* [TASK]
Omit all pictures and transcribe only the lines in the entries below that run from the line with "To Article |" through the line with "html: none ->".

* [STORED DATA]
══════

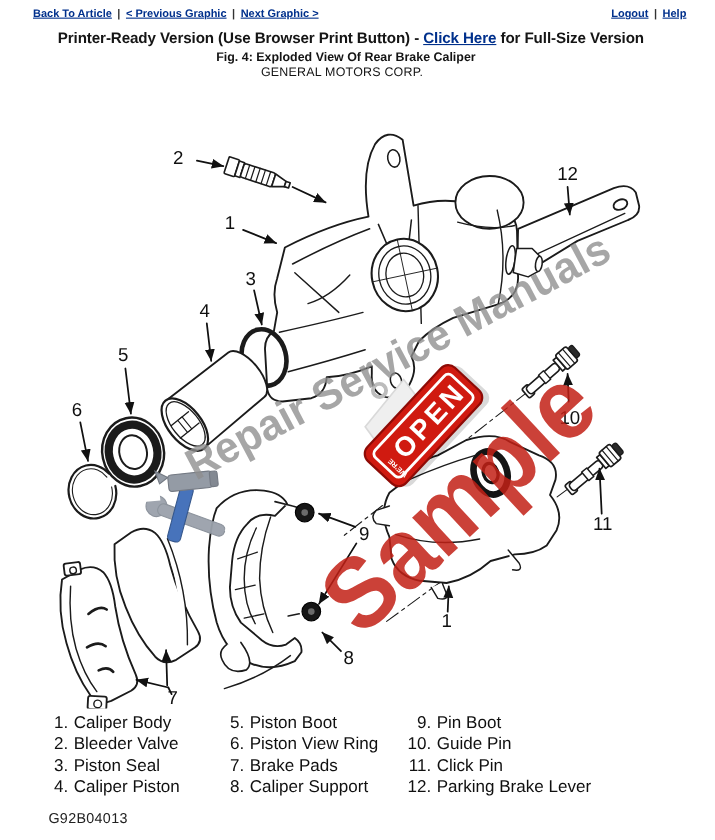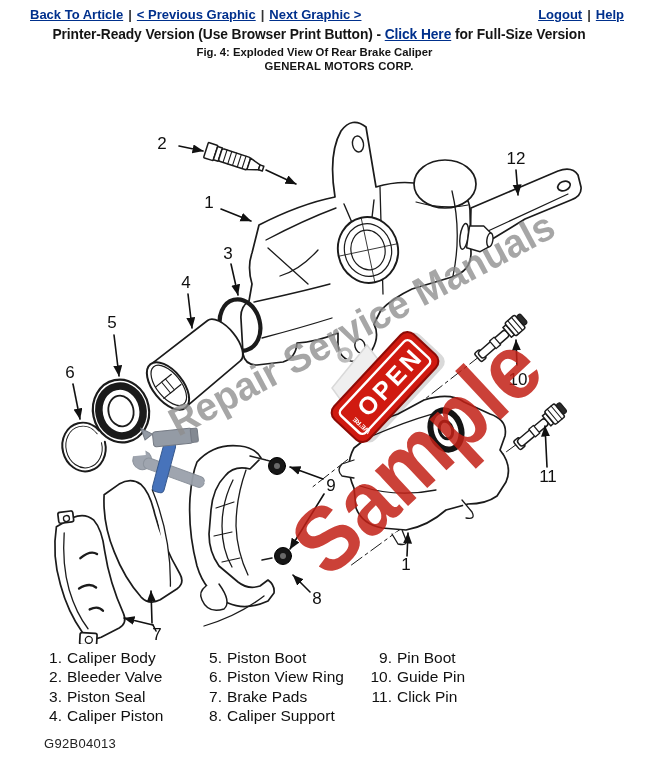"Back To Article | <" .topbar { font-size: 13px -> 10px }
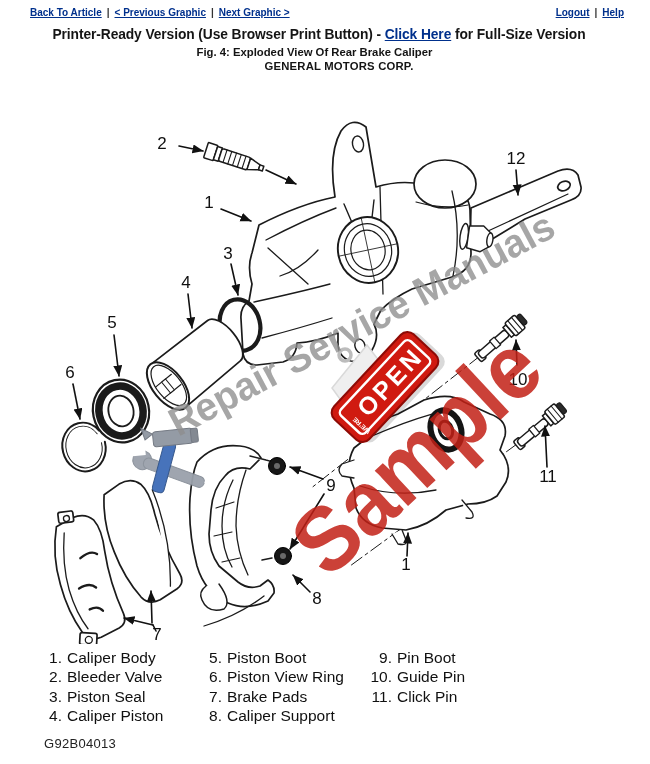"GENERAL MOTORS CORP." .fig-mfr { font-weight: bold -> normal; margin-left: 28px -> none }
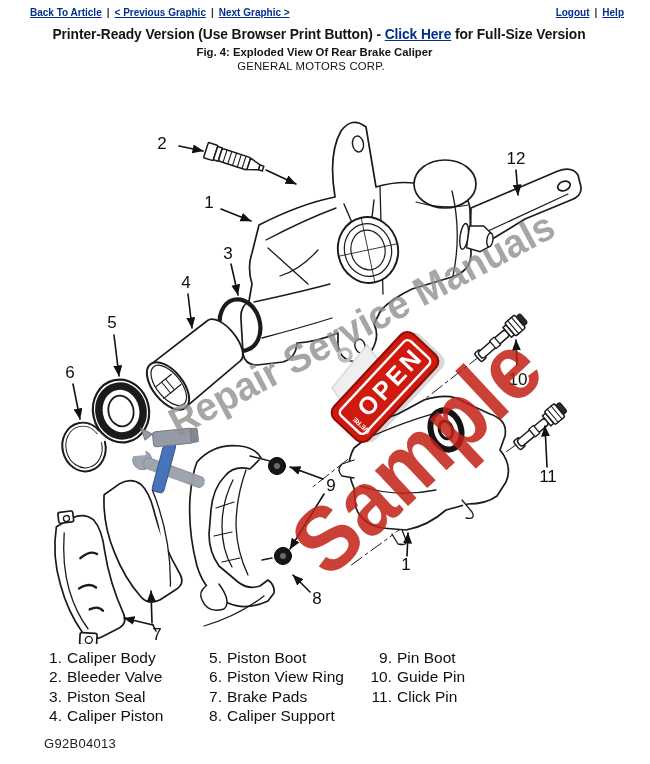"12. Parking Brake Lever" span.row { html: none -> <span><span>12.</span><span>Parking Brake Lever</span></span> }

══════

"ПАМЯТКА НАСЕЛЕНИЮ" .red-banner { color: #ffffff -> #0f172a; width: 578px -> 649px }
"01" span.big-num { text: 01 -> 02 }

══════

* [REPLY]
"Back To Article | <" .topbar { font-size: 13px -> 10px }
"GENERAL MOTORS CORP." .fig-mfr { font-weight: bold -> normal; margin-left: 28px -> none }
"12. Parking Brake Lever" span.row { html: none -> <span><span>12.</span><span>Parking Brake Lever</span></span> }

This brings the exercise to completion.